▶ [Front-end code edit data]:
==================================================

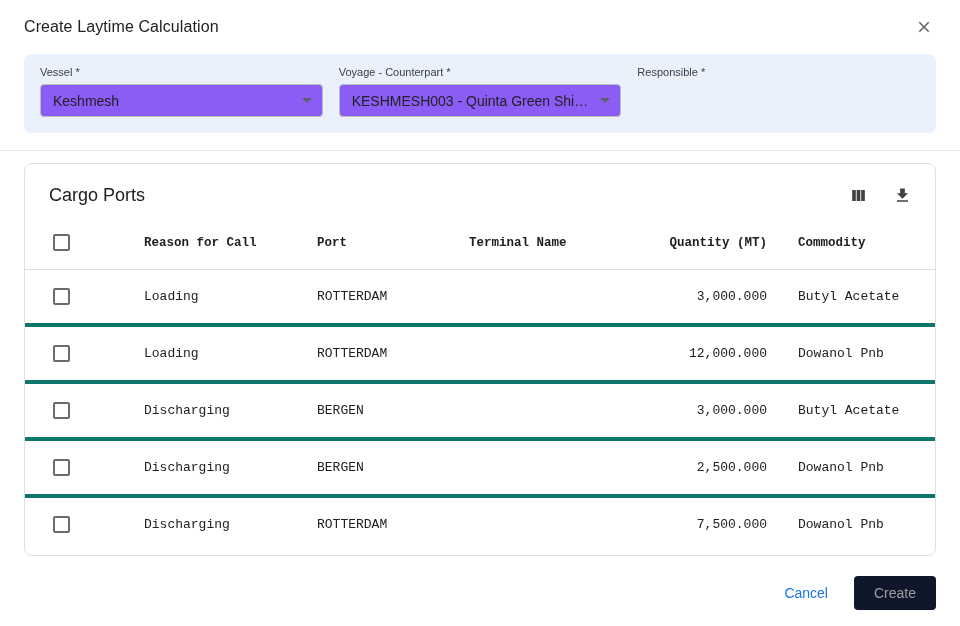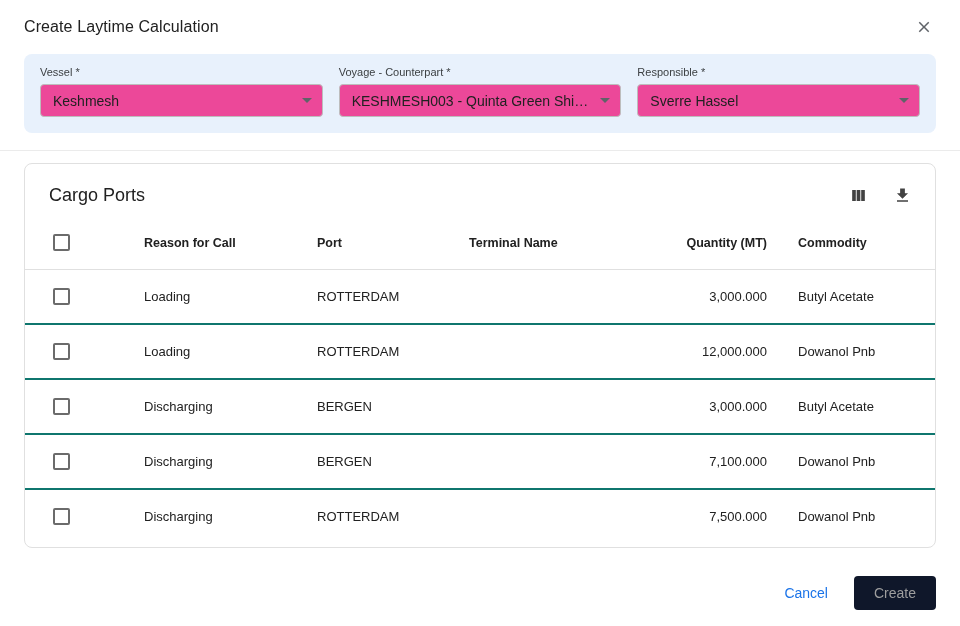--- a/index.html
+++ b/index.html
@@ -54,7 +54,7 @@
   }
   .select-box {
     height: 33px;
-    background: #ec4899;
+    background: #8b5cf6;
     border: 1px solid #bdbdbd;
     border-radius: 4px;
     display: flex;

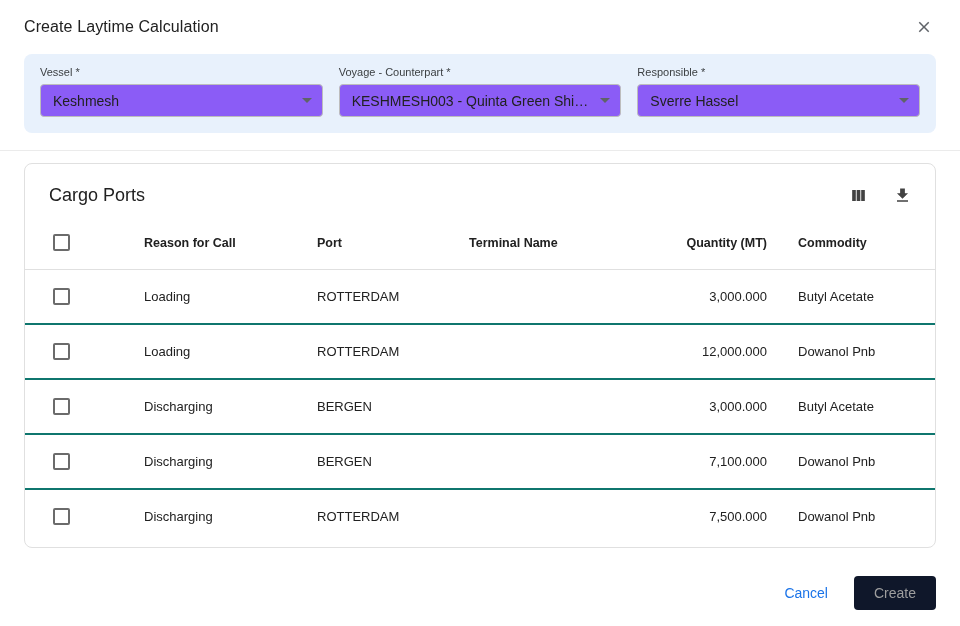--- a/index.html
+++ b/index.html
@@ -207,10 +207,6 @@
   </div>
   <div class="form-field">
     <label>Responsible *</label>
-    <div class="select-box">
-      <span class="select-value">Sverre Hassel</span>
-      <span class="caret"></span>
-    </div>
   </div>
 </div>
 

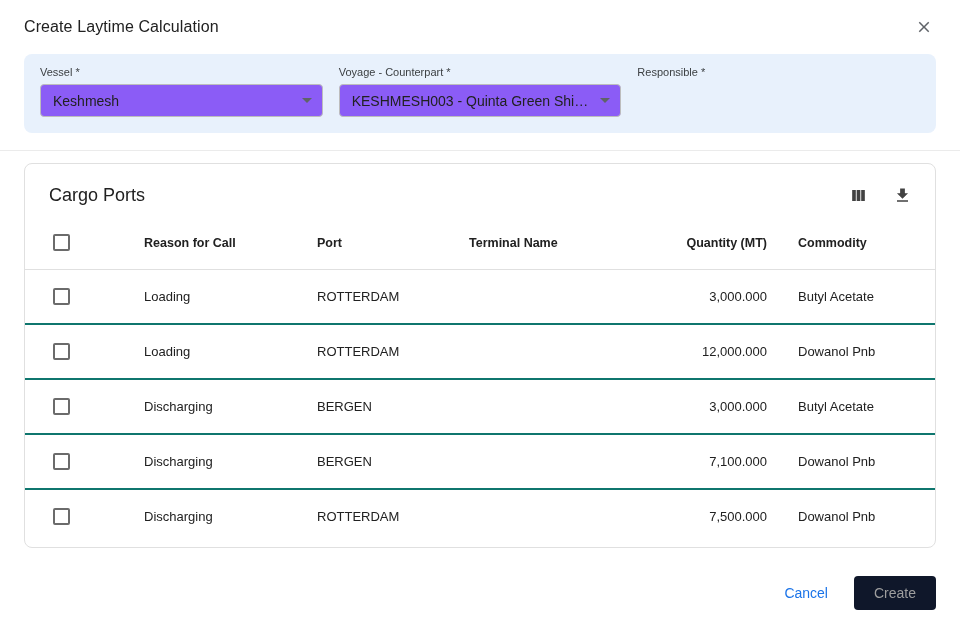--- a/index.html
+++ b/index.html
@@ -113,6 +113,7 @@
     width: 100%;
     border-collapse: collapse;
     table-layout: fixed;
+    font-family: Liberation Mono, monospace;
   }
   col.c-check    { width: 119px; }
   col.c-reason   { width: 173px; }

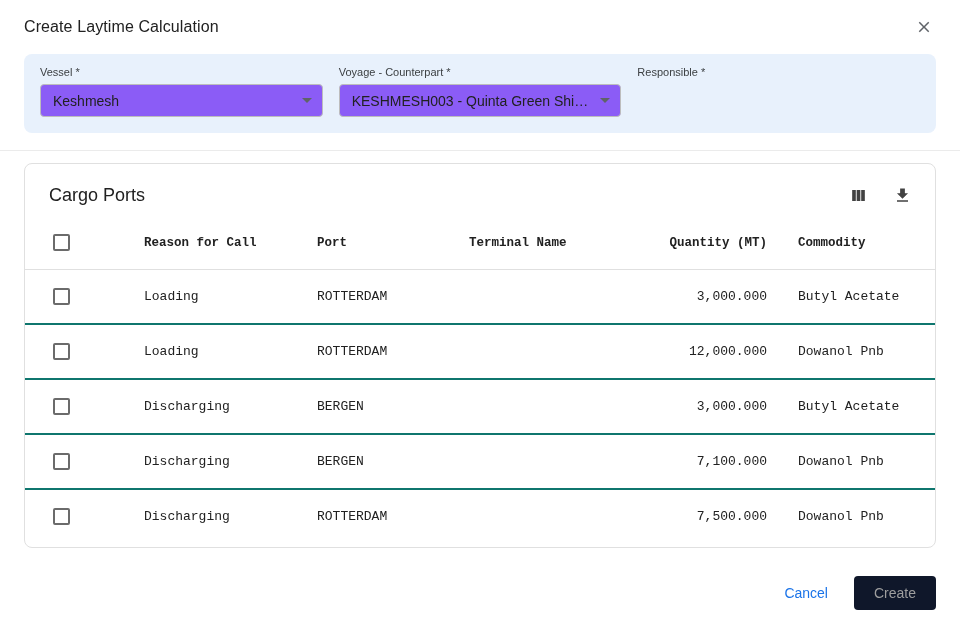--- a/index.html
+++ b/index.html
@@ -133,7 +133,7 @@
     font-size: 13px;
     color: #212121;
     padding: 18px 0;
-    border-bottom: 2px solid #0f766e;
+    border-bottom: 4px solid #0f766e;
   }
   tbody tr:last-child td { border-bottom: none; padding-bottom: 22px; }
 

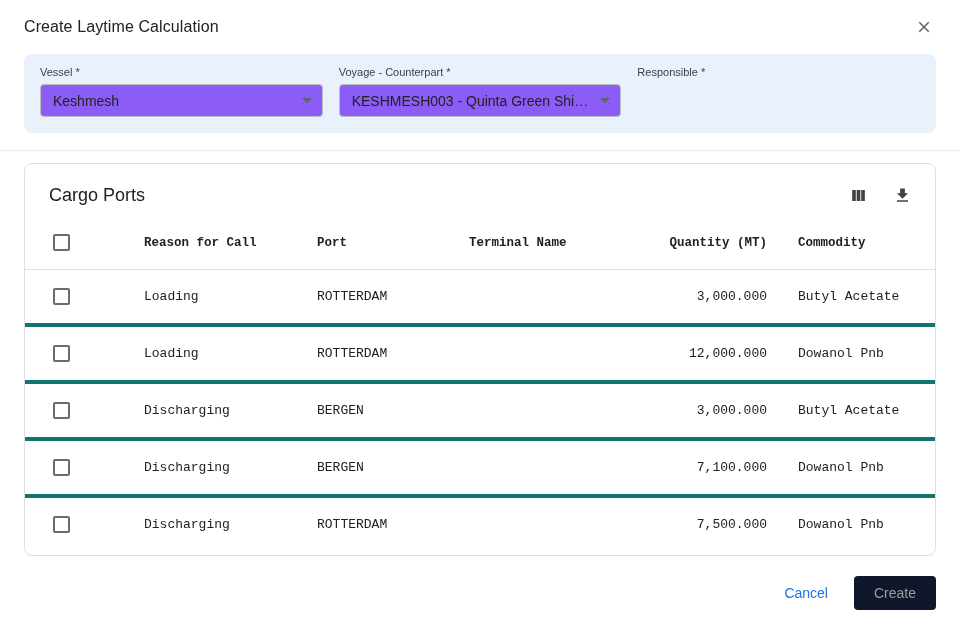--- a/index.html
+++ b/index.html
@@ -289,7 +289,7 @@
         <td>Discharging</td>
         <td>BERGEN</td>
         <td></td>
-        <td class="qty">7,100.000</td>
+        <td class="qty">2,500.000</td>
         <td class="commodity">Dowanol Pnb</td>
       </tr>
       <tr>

==================================================

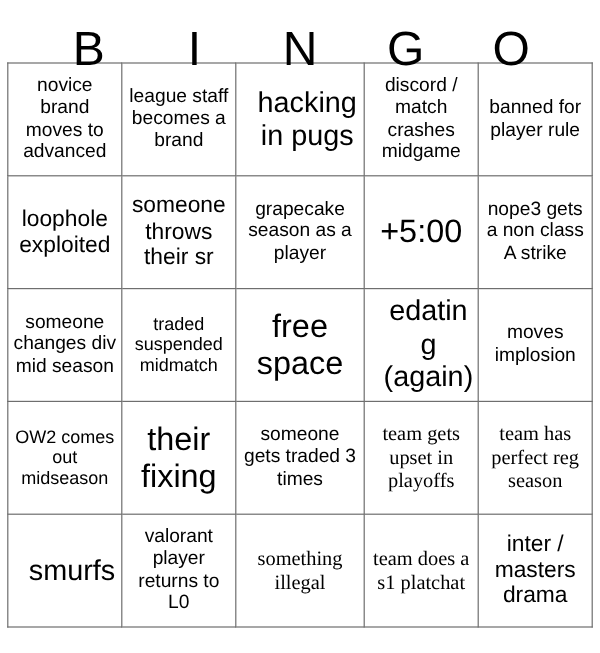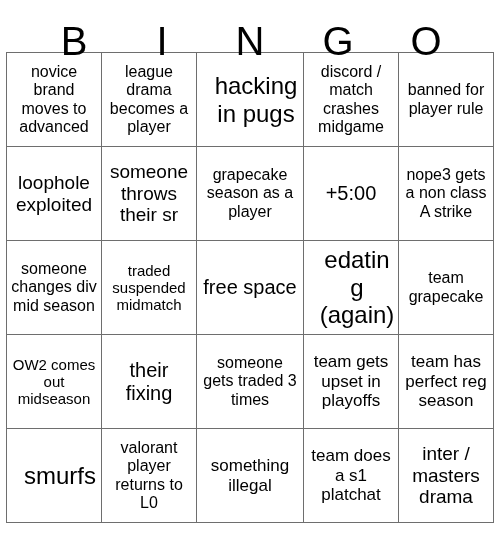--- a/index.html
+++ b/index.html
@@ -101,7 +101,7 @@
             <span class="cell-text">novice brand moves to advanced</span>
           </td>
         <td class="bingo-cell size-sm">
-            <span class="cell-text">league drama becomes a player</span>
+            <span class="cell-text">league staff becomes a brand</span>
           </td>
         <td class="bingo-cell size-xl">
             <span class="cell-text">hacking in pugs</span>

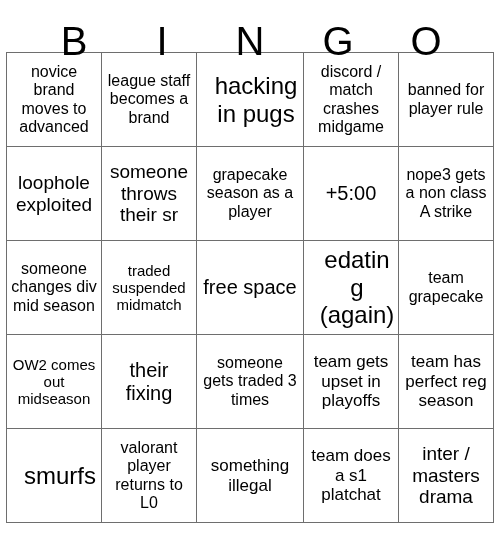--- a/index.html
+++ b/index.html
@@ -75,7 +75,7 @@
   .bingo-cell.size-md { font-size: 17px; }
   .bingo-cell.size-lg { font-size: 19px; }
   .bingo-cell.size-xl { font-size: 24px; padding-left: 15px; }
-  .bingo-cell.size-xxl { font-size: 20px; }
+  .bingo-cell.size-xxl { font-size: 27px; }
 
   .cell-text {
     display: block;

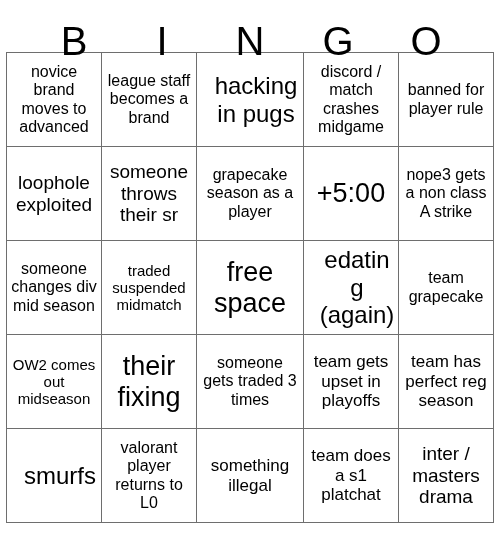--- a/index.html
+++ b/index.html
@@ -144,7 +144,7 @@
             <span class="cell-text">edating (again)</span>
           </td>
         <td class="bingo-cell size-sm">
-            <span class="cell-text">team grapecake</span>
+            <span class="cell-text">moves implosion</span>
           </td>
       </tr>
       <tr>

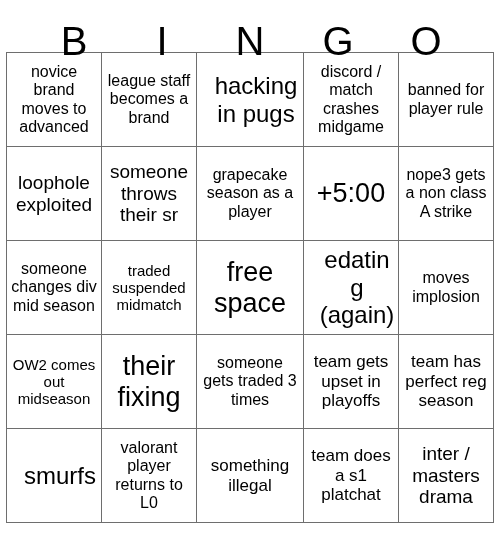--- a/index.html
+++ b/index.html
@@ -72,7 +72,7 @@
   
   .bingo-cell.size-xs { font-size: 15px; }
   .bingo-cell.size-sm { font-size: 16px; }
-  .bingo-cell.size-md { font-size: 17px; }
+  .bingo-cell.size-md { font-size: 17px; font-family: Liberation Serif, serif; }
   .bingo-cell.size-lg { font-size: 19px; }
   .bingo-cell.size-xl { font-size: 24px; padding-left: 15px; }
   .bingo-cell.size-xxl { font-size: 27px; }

==================================================

▶ [THE TASK]: Check each line of the records above for the string "brand", and report every line that has it.

▶ [OUTPUT FOR THIS EXERCISE]:
             <span class="cell-text">novice brand moves to advanced</span>
+            <span class="cell-text">league staff becomes a brand</span>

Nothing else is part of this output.